В июле уже началась бомбардировка Главного управления Военно-морского флота на нашей улице, Генштаба и других тыловых объектов армии. В спешном порядке в армию были мобилизованы учащиеся старших классов средней школы. С каждым днем обстановка все ухудшалась. Согласно плану молниеносного наступления, к тому времени наши войска должны были занять Пусан, а чуть позже, 15 августа, в Сеуле должен был состояться праздник победы объединенной Родины. Однако передовая линия фронта застряла в районе городов Масан, Вэгван и Ёндок. Доходящие с передовых позиций слухи только добавляли неясность в умах людей. Исходя из того, что шепчут офицеры, люди делали вывод, что на фронте не все благополучно. Да и без этих слухов вся реальная обстановка способствовала появлению паники в обществе.
Почти каждый день вражеские самолеты бомбили объекты военного назначения.
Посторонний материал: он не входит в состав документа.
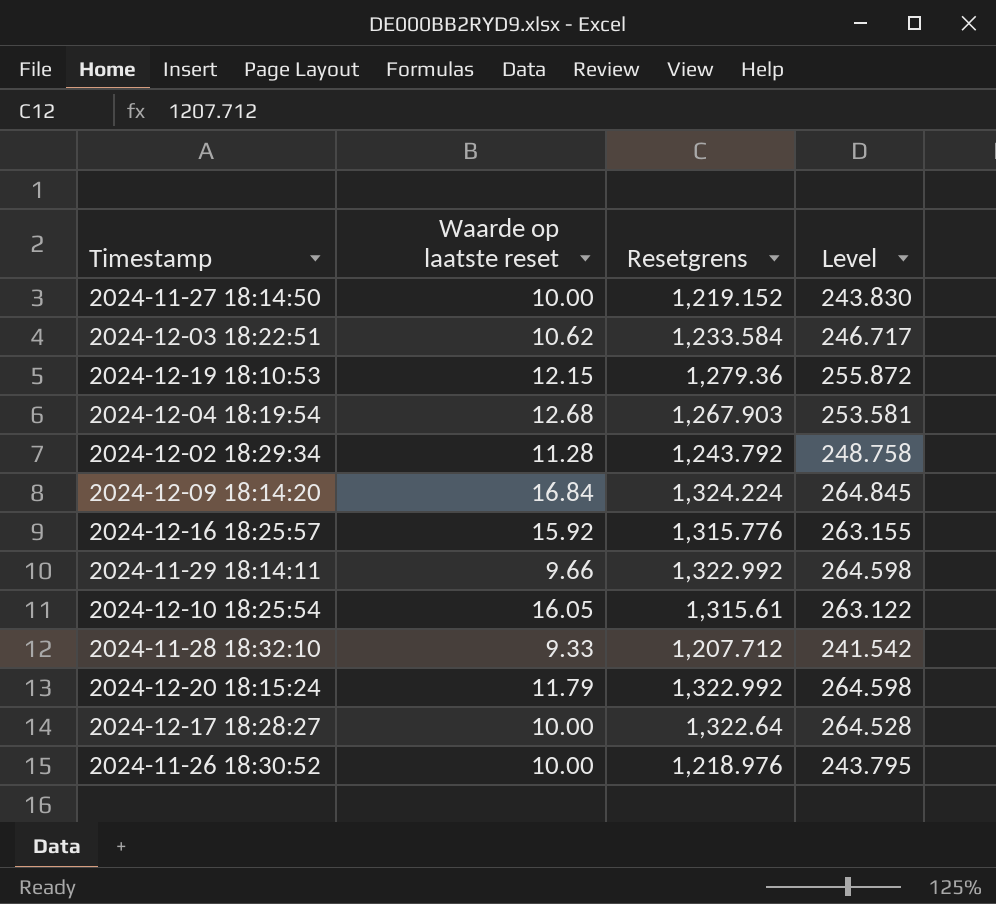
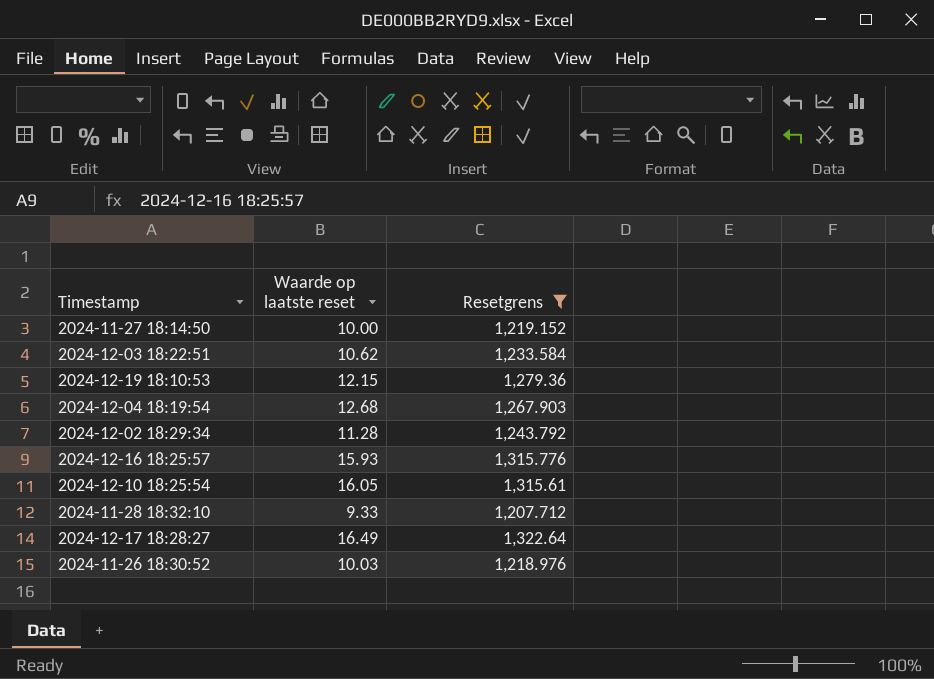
filter: none -> Resetgrens <= 1,322.64
column Level | formula: [Resetgrens] * 0.2 -> none
2024-12-16 18:25:57 | Waarde op laatste reset: 15.92 -> 15.93
2024-12-17 18:28:27 | Waarde op laatste reset: 10.00 -> 16.49
2024-11-26 18:30:52 | Waarde op laatste reset: 10.00 -> 10.03

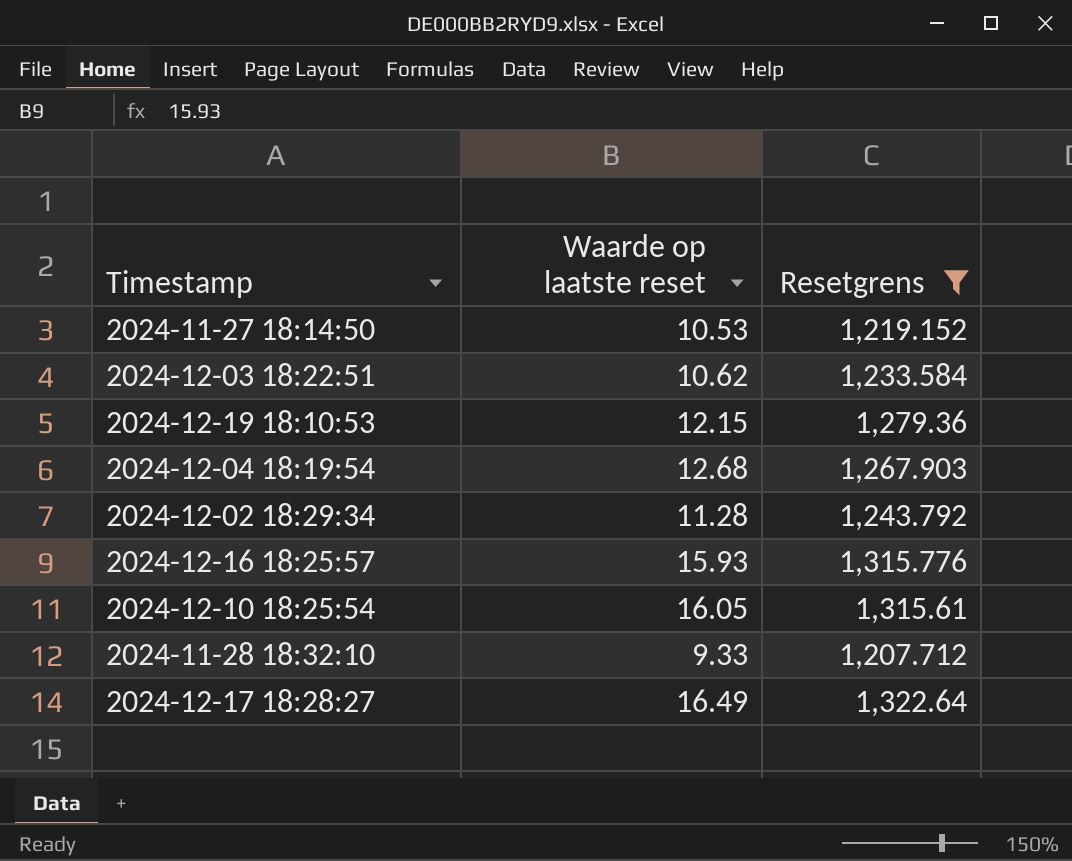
row 2024-11-26 18:30:52: 10.03 | 1,218.976 -> none
2024-11-27 18:14:50 | Waarde op laatste reset: 10.00 -> 10.53

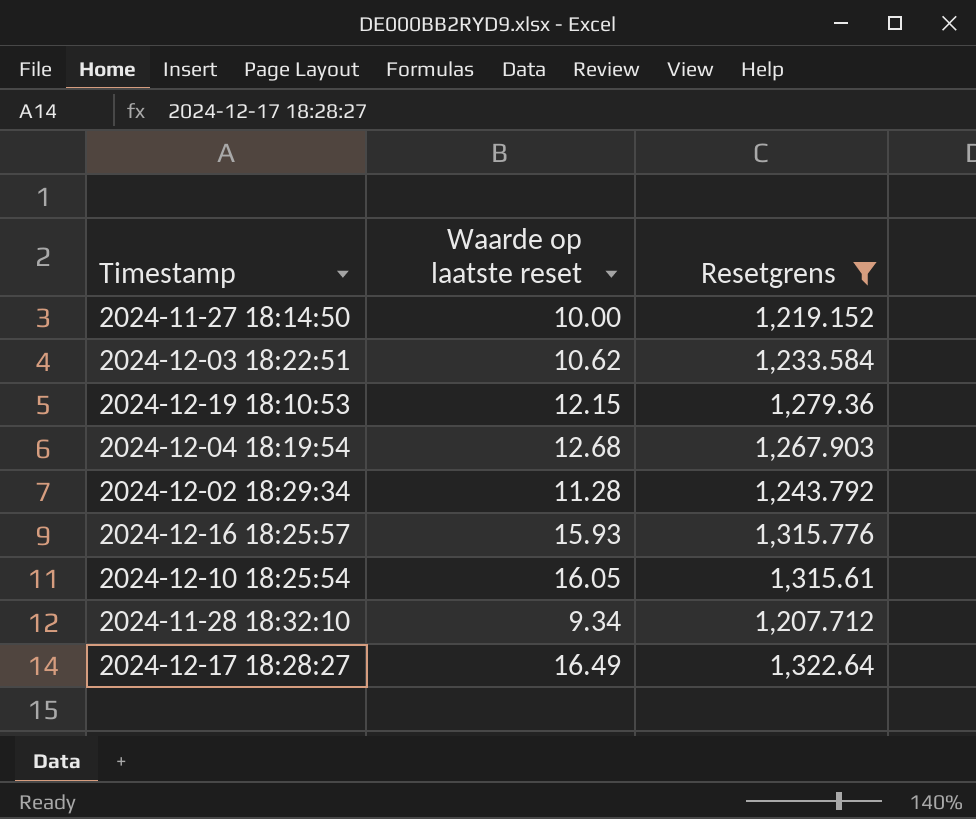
2024-11-27 18:14:50 | Waarde op laatste reset: 10.53 -> 10.00
2024-11-28 18:32:10 | Waarde op laatste reset: 9.33 -> 9.34

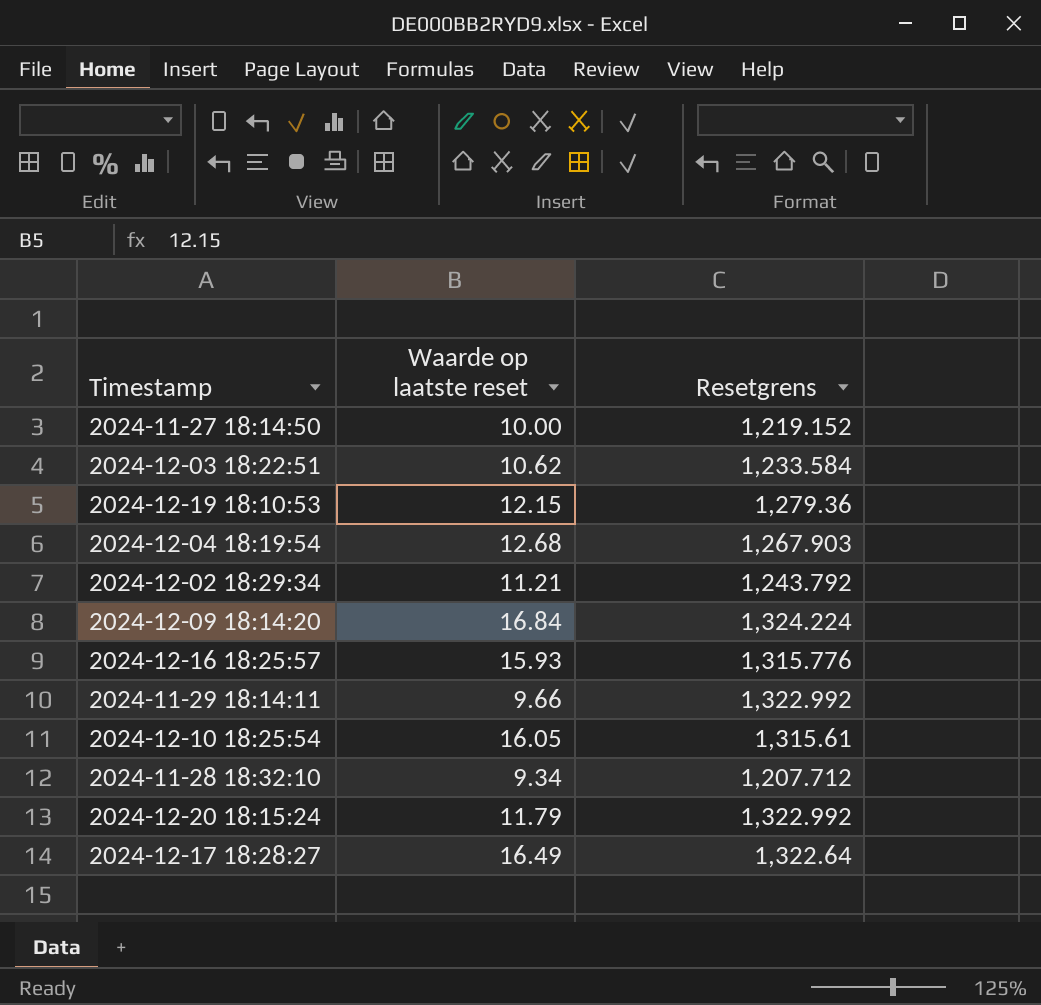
filter: Resetgrens <= 1,322.64 -> none
2024-12-02 18:29:34 | Waarde op laatste reset: 11.28 -> 11.21

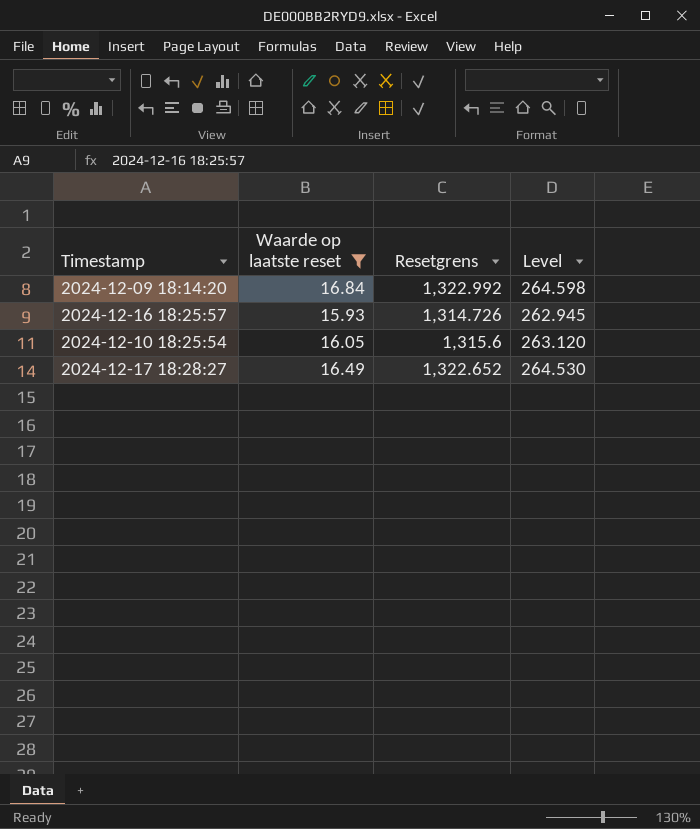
filter: none -> Waarde op laatste reset >= 15.93
column Level | formula: none -> [Resetgrens] * 0.2
2024-12-09 18:14:20 | Resetgrens: 1,324.224 -> 1,322.992
2024-12-16 18:25:57 | Resetgrens: 1,315.776 -> 1,314.726
2024-12-10 18:25:54 | Resetgrens: 1,315.61 -> 1,315.6
2024-12-17 18:28:27 | Resetgrens: 1,322.64 -> 1,322.652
Более того, нападению с воздуха подвергались все объекты, кажущиеся военными, — горные цепи, ущелья, дороги… Замерло всякое движение воинских частей. Люди прятались под землей, в зданиях народных школ или в частных домах. Остановилось движение поездов и других видов наземного транспорта. Что касается армии в целом, то ее фронтовые и тыловые части оказались в состоянии полного хаоса.
Говорят, что беда не приходит одна. Как раз в тот момент, без всякой подготовки, на Север стали отправлять ополченцев из южных районов, в том числе из Сеула. К несчастью, мне пришлось заниматься с ними политико-воспитательной работой. Надо сказать, что делал я это не по своей воле. Для работы с этими ополченцами Главный штаб в спешном порядке сформировал отряд политработников из числа выпускников средней школы. Вот так я оказался среди них.
Именно тогда, хоть и не совсем подробно, я впервые узнал о жизни на юге страны. Вместе с тем у меня возникал вопрос, почему эти южане решили стать ыйёнгунами[2] и вступить добровольцами в армию северян. Хотелось как можно скорее встретиться с ними и тем самым удовлетворить свое любопытство. Порой у меня возникала мысль, что, возможно, эти добровольцы еще верили в объединение страны, невзирая на постоянные бомбежки вражеских самолетов. Мне также хотелось узнать, как изменилась жизнь на юге страны за последние пять лет и соответствует ли она тому, что говорит о ситуации в Южной Корее северная пропаганда. На митингах и собраниях для читки вслух, в кружках по изучению стихов постоянно говорили также о сопротивлении в городе Ёсу{2} и на Чеджудо{3}.
Мне также хотелось знать, кто такие Ли Сынман{4} и Ким Гу{5}, которых с особой ненавистью называли главарями банды южнокорейской реакции. После вывода советских войск из Северной Кореи, в процессе строительства социализма быстро появлялись такие типы, как Пак Чхонок и Чхве Санхо, — неизбежные продукты системы. Мне не терпелось узнать, как же выглядят строители нового демократического общества на юге страны.
Правда, к этому времени у меня уже были кое-какие представления о жизни людей в Южной Корее. Пищу для размышления давало бегство через 38-ю параллель{6} — на Юг — состоятельных людей. Этот факт неизменно оказывал влияние на душевный настрой других людей. Кроме того, о жизни на другой стороне я узнал от человека по имени Чон Сандон. В последний период японского колониального господства, когда я только поступил в среднюю школу, он уже был учеником 4-го класса средней школы высшей ступени и числился командиром отряда по подготовке учащихся к военному делу. Он производил на меня самое приятное впечатление. Пропорционально сложенный, небольшого роста, с первого взгляда он был похож на отпрыска знатного рода. Кстати, жил он в деревне, жители которой были далеко не бедными. В обычное время всегда спокойный и осторожный, он никогда не вмешивался без повода в какие-либо дела. Однако если возникали какие-то важные вопросы, никто не сомневался, что именно Чон Сандон должен возглавить ученический коллектив. Он пользовался каким-то особым доверием. Так было до освобождения страны от колониального ига и после него.
После изгнания японских колонизаторов, 9 сентября 1946 года в школу пришли новые ученики, но они были в старой темной школьной форме. Почему-то люди стихийно тянулись к Чон Сандону. Рядом с ним всегда находились товарищи, словно показывая тем самым свое уважение. Не случайно он был единогласно избран председателем ученического самоуправления. Свою вступительную речь Чон Сандон произносил тихо, спокойно, но уверенно.
Наступил январь 1946 года. Общая обстановка в стране серьезно осложнилась{7}. В связи с этим произошли изменения и в судьбе Чон Сандона. Новым директором школы был назначен бывший заведующий отделом провинциального Комитета образования. Пользуясь временной неразберихой в рядах руководства, бывший директор школы, а также шесть-семь старшеклассников перебрались на юг страны. В какой-то момент исчез и Чон Сандон.